Forgotten Words
A forgotten word is a regular feature presenting the views and perspectives of a range of Arab intellectuals and writers from the past.
This
article is taken from the writings of Makram Ebeid (1889-1961, Egypt).
After
studying law at Cairo and Oxford, Ebeid joined the Wafd as soon as it was formed
and was sent into exile in the Seychelles with Zaghloul and Nahas. A brilliant
orator, a master tactician and an eminent representative of the Coptic
intelligentsia, he became secretary-general of the Wafd and negotiated the
Anglo-Egyptian treaty of 1936. His dissensions with the entourage of the then
president of the party, Mustafa al-Nahas, eventually led him to leave the Wafd;
he then founded the Wafdist Kutlah party (1943) and campaigned with the rightist
parties against the Wafd. Along with Sabri Abu Alam, he was probably the most
outstanding representative of liberal political thought in Egypt between the
wars.
We
have chosen the text that follows because it illustrates Makram Ebeid’s
worldview, from the ideal of the Egyptian homeland to the cause of the Arab
world. His view of Arabism was national, cultural and political; religious
factors are seen to have played little part in it. The reader will note that
this passionate and specific defence of the Arab ideal is the work of an eminent
Coptic politician and thinker.
The Egyptians Are Arabs:
We
are brothers in the struggle to save our homelands and win our freedom.
Catastrophes reinforce the bonds uniting their victims, and we are talking of
nations united by a shared language, a common tradition and the same fundamental
sociological characteristics.
The
history of Arabism is made up of continuous links, forming a closely knit chain.

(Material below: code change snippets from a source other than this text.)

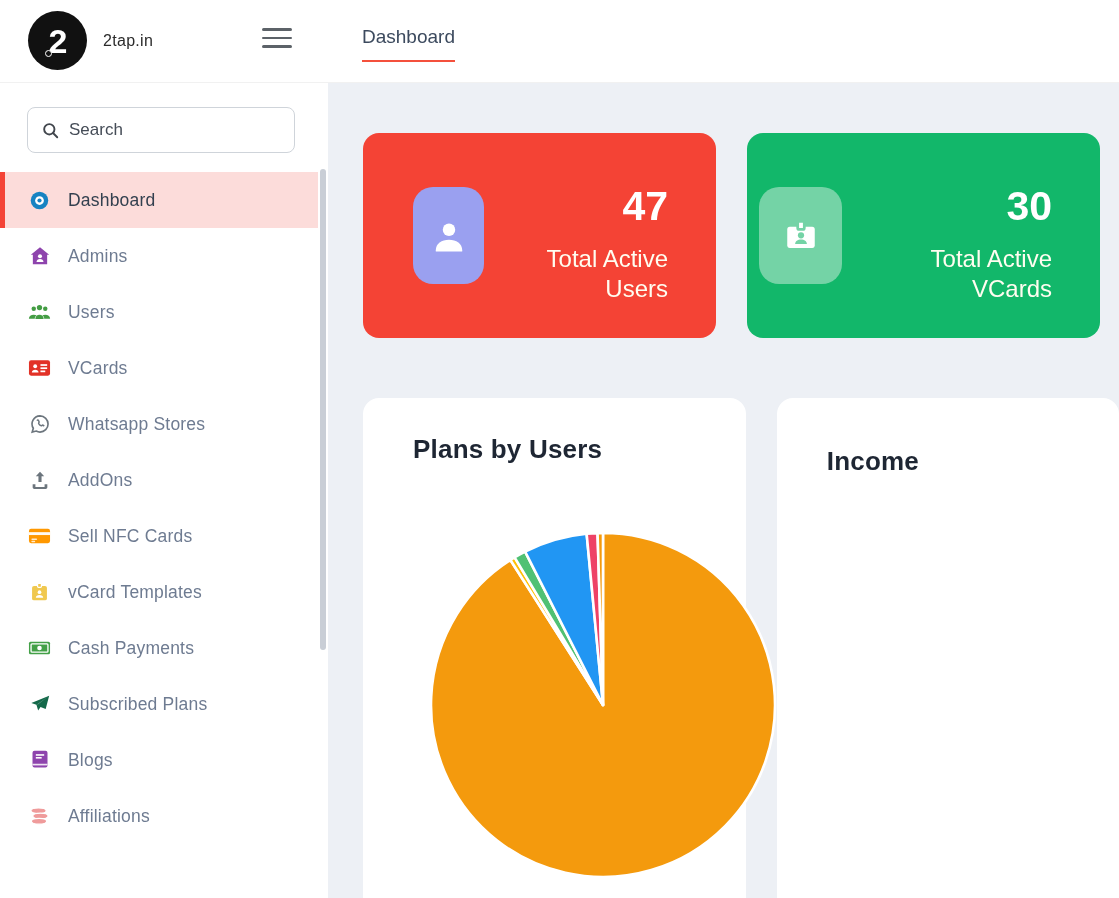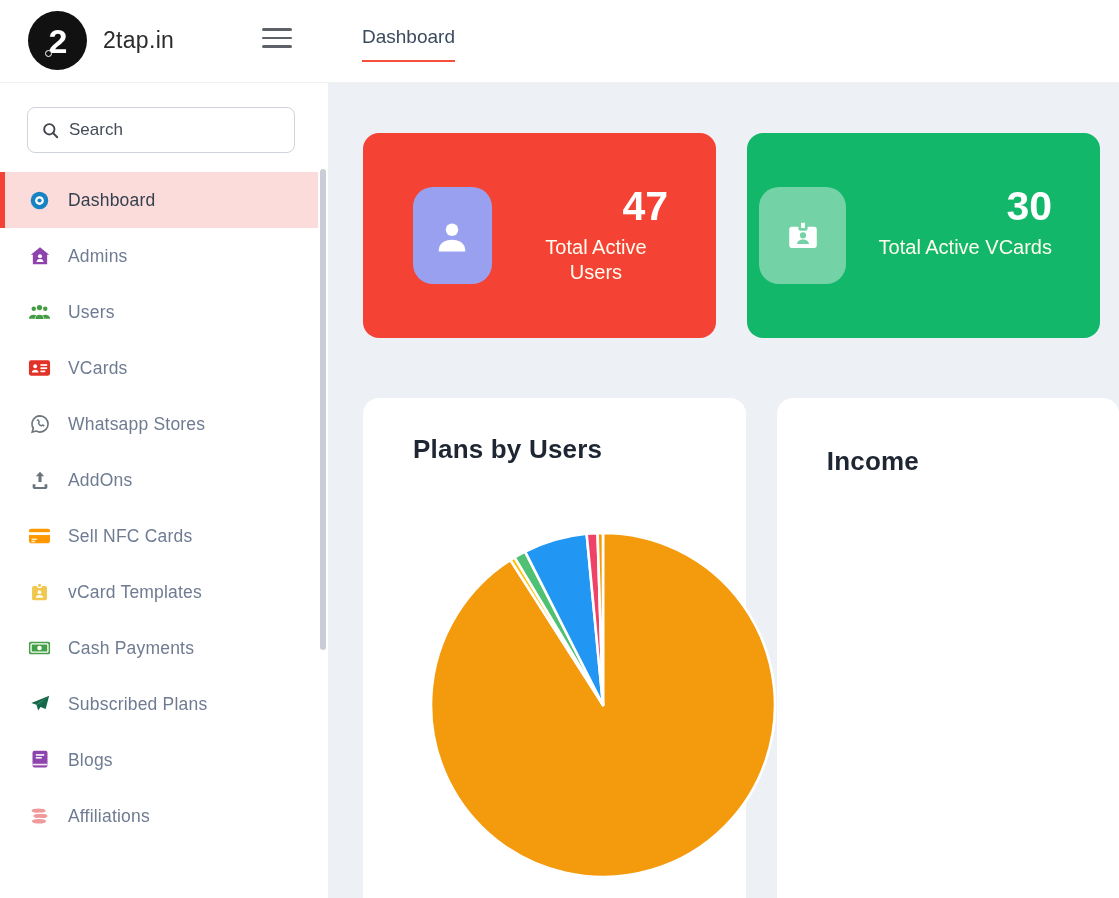--- a/index.html
+++ b/index.html
@@ -15,7 +15,7 @@
   .logo-circle .glyph { font-size:34px; font-weight:800; line-height:1; letter-spacing:-1px; }
   .logo-circle .reg { position:absolute; left:17px; bottom:13px; width:7px; height:7px;
                       border:1.6px solid #fff; border-radius:50%; background:#111; }
-  .brand { font-size:23px; color:#2b2b2b; font-weight:500; letter-spacing:.3px; }
+  .brand { font-size:16px; color:#2b2b2b; font-weight:500; letter-spacing:.3px; }
   .hamburger { position:absolute; left:262px; top:26px; width:30px; height:24px; background:none;
                border:none; cursor:pointer; display:flex; flex-direction:column; justify-content:space-between; padding:2px 0; }
   .hamburger span { display:block; height:2.6px; width:100%; background:#5c6268; border-radius:2px; }

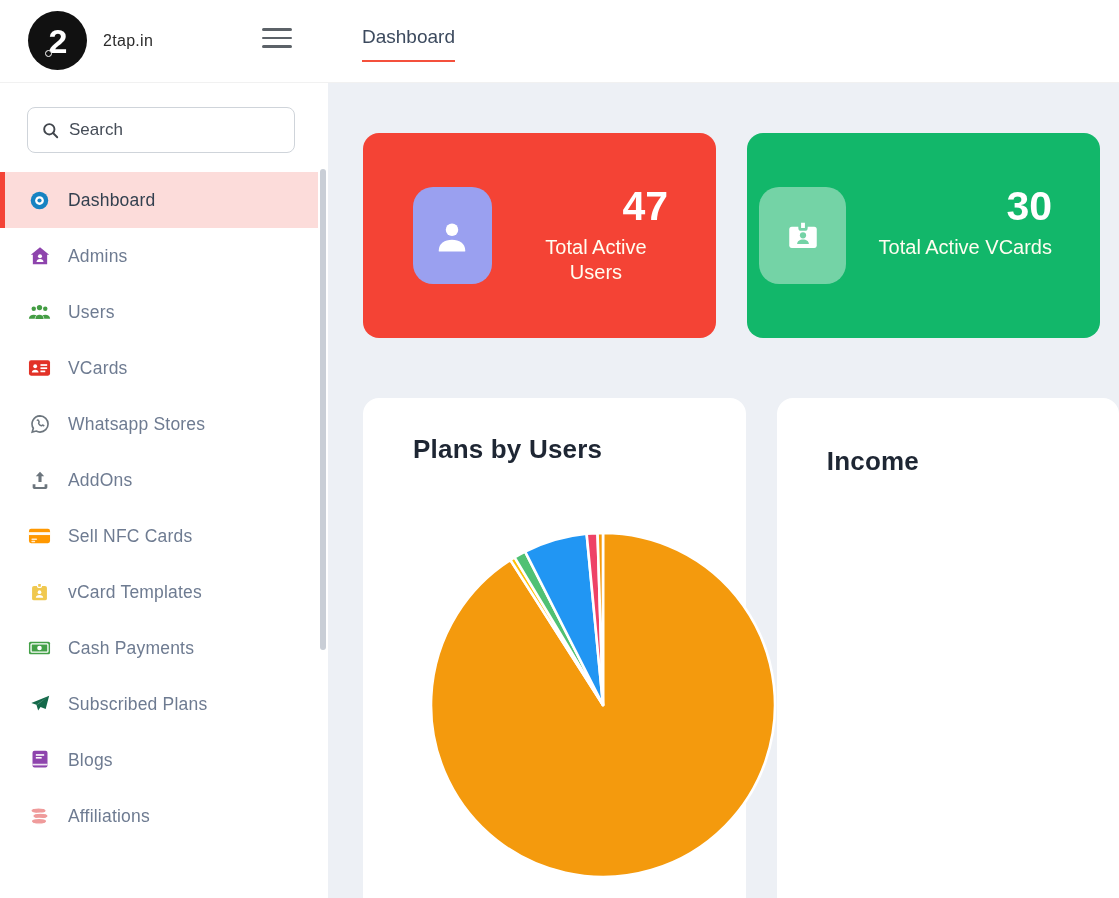--- a/index.html
+++ b/index.html
@@ -49,7 +49,7 @@
   .stat-tile { width:87px; height:97px; border-radius:20px; display:flex; align-items:center; justify-content:center; }
   .stat-right { text-align:right; margin-top:-4px; }
   .stat-value { font-size:41px; font-weight:800; color:#fff; line-height:1.15; }
-  .stat-label { font-size:20px; color:#fffdf0; line-height:1.25; margin-top:5px; max-width:185px;text-align:center; }
+  .stat-label { font-size:24px; color:#fffdf0; line-height:1.25; margin-top:14px; max-width:185px; }
 
   .cards-row { display:flex; gap:31px; margin-top:60px; }
   .card { background:#fff; border-radius:16px; height:520px; position:relative; }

The ties of language and culture are more pronounced in the Arab countries than
in any other area of the world. Religious tolerance was born, prospered and
still exists between the members of different religions in the fraternal
neighbouring countries. Who then can doubt that my phrase ‘the Egyptians are
Arabs’ encompasses affinities and ties that have never been broken by
geographical boundaries or political ambition, despite all the efforts that have
been made to divide the Arab countries, kill their inhabitants’ Arab spirit
and disunite and persecute those who work towards Arab unity. That unity
undoubtedly constitutes one of the major foundations of the modern renaissance
of the Arab East, which so needs unity and solidarity in the face of the
European wave which has submerged it.
The
Arabs need to believe in their Arabism and in all its constructive features
which, in the past, helped them to build a flourishing civilisation and
subjugate the European countries for so long.
We
are Arabs. We must always remind ourselves, in the present era, that we are
Arabs, united by suffering and hopes, welded to one another by catastrophe and
pain, forged on the same anvil of injustice and defeat; we have all become alike
in every aspect of life.
We
are Arabs in this open struggle, which is developing in all of Arabism’s
territories, to win complete freedom and revive the glory of Arab civilisation,
to improve our public affairs, to guide our youth towards high ideals, to
educate our people soundly so as to shake them out of the inertia of the past
years, encourage them to look after their own interests, awaken them from their
slumbers and light up the path before them. They will then see contemporary life
in its true colours and will be able to distinguish between that which serves
their cause and that which is harmful to it; they will choose that which will
enable them to build a new life based on the glories of the past, with all that
that means in terms of spiritual strength and celestial faith, yet solidly
attached to the best of what the era has to offer in the way of scientific
progress and industrial production.
Yes,
we are Arabs, both in this way and in terms of the history of the Arab
civilisation in Egypt and the closeness of our ancestral stock to that of the
Semitic tribes who emigrated to our country from the Arabian Peninsula long ago.
That is why we have to strengthen our solidarity, work cooperatively towards a
shared glory and build up that Arab unity which rests on common hopes and
sufferings, and on our history, our language and our specific national
characteristics.
Arab
unity is an effective reality, but it requires an organisation whose task it
will be to constitute a front against imperialism, preserve national
specificity, ensure prosperity, develop economic resources, encourage local
production, intensify exchange and mutual interests, and co-ordinate
relations…. Our destiny will lead us to rally round a common ideal and
purpose, to unite in a single bloc, joining our countries together in a single
national league or in a great homeland made up of several territories, each with
its own personality but all with the same general national characteristics, all
solidly linked to the great homeland.